Set down each record below precisely, skipping the pictures.

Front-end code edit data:
_ _ _ _ _ _ _
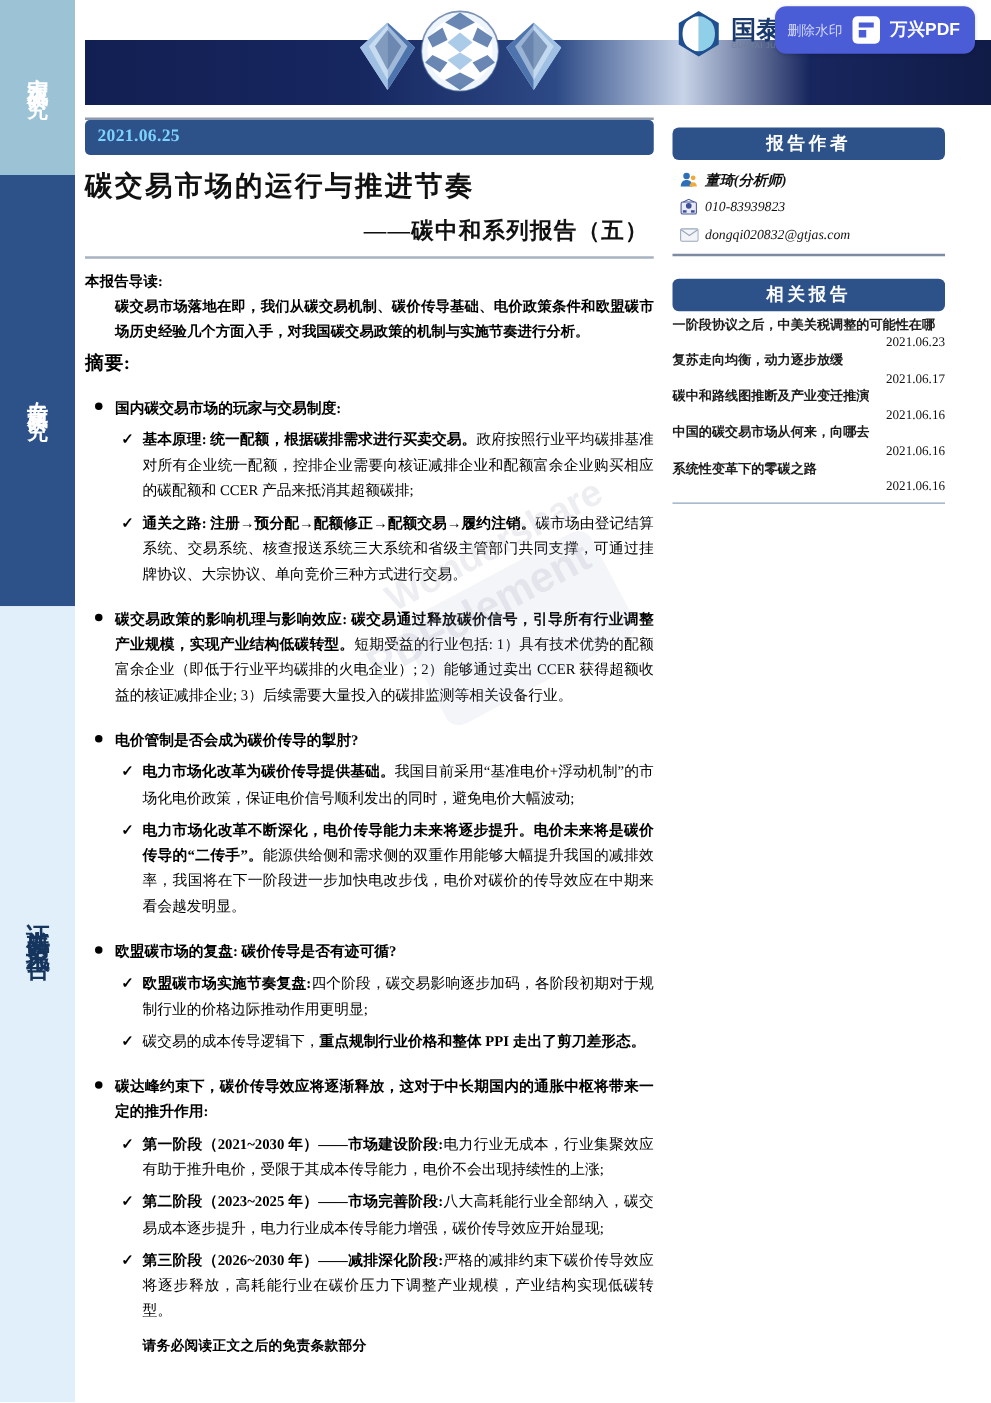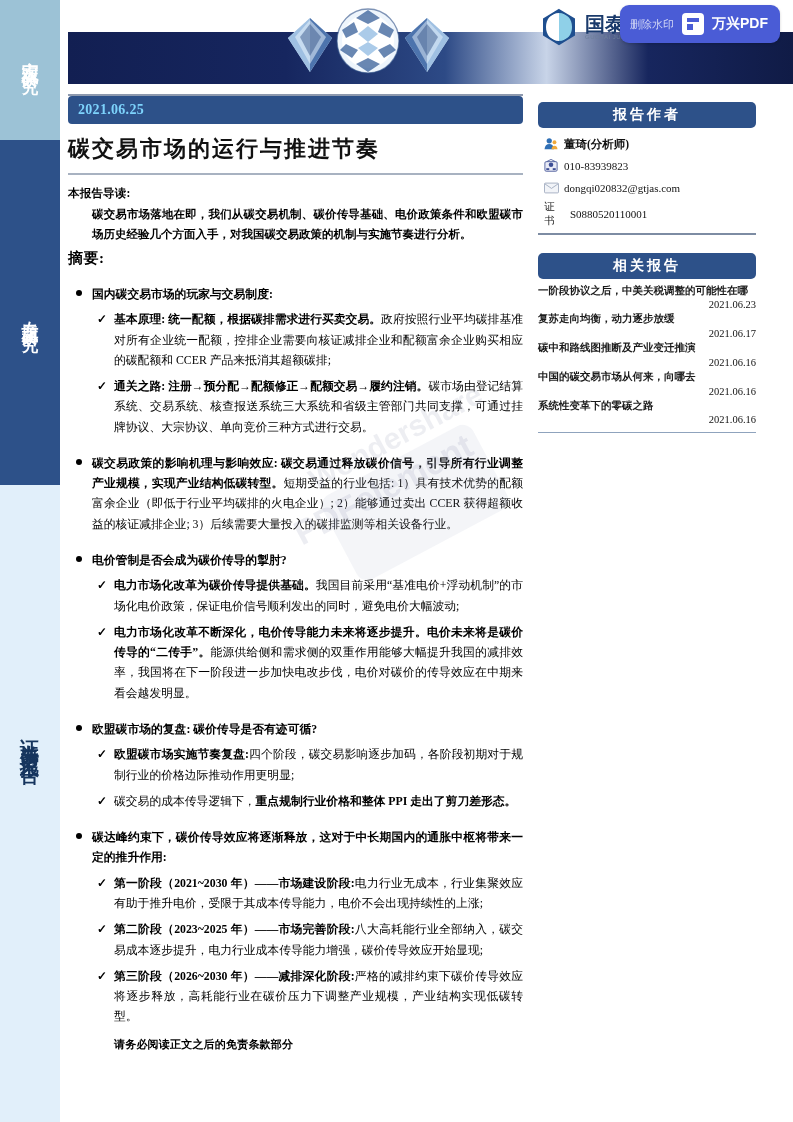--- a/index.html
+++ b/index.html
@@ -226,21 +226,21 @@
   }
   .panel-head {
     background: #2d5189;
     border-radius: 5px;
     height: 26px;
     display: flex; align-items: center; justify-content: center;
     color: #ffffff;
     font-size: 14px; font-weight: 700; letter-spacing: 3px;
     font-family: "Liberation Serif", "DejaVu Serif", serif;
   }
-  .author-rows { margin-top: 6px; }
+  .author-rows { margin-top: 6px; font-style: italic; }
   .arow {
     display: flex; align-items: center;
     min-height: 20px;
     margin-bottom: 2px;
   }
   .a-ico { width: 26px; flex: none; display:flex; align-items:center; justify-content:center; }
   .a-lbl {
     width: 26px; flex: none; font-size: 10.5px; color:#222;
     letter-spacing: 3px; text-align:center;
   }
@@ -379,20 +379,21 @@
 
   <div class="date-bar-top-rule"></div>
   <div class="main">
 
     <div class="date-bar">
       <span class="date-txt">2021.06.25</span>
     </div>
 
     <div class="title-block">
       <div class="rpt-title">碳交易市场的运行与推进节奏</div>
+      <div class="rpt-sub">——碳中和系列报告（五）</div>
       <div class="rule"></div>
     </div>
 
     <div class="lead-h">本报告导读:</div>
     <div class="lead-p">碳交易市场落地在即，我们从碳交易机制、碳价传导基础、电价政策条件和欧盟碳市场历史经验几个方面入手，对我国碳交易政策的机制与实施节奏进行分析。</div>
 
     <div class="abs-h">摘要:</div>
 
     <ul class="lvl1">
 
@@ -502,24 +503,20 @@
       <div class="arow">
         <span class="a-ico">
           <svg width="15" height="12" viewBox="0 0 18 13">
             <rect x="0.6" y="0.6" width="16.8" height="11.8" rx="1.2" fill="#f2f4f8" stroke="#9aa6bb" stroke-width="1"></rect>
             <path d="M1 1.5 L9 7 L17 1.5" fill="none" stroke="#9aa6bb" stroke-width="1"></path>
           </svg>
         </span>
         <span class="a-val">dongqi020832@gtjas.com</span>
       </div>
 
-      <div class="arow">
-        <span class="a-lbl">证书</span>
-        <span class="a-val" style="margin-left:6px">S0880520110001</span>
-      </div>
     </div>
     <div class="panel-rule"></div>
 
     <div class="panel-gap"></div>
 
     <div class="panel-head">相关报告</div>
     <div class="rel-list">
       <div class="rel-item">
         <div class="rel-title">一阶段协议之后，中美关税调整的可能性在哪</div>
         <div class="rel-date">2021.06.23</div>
_ _ _ _ _ _ _
Finished exercise:
--- a/index.html
+++ b/index.html
@@ -226,21 +226,21 @@
   }
   .panel-head {
     background: #2d5189;
     border-radius: 5px;
     height: 26px;
     display: flex; align-items: center; justify-content: center;
     color: #ffffff;
     font-size: 14px; font-weight: 700; letter-spacing: 3px;
     font-family: "Liberation Serif", "DejaVu Serif", serif;
   }
-  .author-rows { margin-top: 6px; }
+  .author-rows { margin-top: 6px; font-style: italic; }
   .arow {
     display: flex; align-items: center;
     min-height: 20px;
     margin-bottom: 2px;
   }
   .a-ico { width: 26px; flex: none; display:flex; align-items:center; justify-content:center; }
   .a-lbl {
     width: 26px; flex: none; font-size: 10.5px; color:#222;
     letter-spacing: 3px; text-align:center;
   }
@@ -379,20 +379,21 @@
 
   <div class="date-bar-top-rule"></div>
   <div class="main">
 
     <div class="date-bar">
       <span class="date-txt">2021.06.25</span>
     </div>
 
     <div class="title-block">
       <div class="rpt-title">碳交易市场的运行与推进节奏</div>
+      <div class="rpt-sub">——碳中和系列报告（五）</div>
       <div class="rule"></div>
     </div>
 
     <div class="lead-h">本报告导读:</div>
     <div class="lead-p">碳交易市场落地在即，我们从碳交易机制、碳价传导基础、电价政策条件和欧盟碳市场历史经验几个方面入手，对我国碳交易政策的机制与实施节奏进行分析。</div>
 
     <div class="abs-h">摘要:</div>
 
     <ul class="lvl1">
 
@@ -502,24 +503,20 @@
       <div class="arow">
         <span class="a-ico">
           <svg width="15" height="12" viewBox="0 0 18 13">
             <rect x="0.6" y="0.6" width="16.8" height="11.8" rx="1.2" fill="#f2f4f8" stroke="#9aa6bb" stroke-width="1"></rect>
             <path d="M1 1.5 L9 7 L17 1.5" fill="none" stroke="#9aa6bb" stroke-width="1"></path>
           </svg>
         </span>
         <span class="a-val">dongqi020832@gtjas.com</span>
       </div>
 
-      <div class="arow">
-        <span class="a-lbl">证书</span>
-        <span class="a-val" style="margin-left:6px">S0880520110001</span>
-      </div>
     </div>
     <div class="panel-rule"></div>
 
     <div class="panel-gap"></div>
 
     <div class="panel-head">相关报告</div>
     <div class="rel-list">
       <div class="rel-item">
         <div class="rel-title">一阶段协议之后，中美关税调整的可能性在哪</div>
         <div class="rel-date">2021.06.23</div>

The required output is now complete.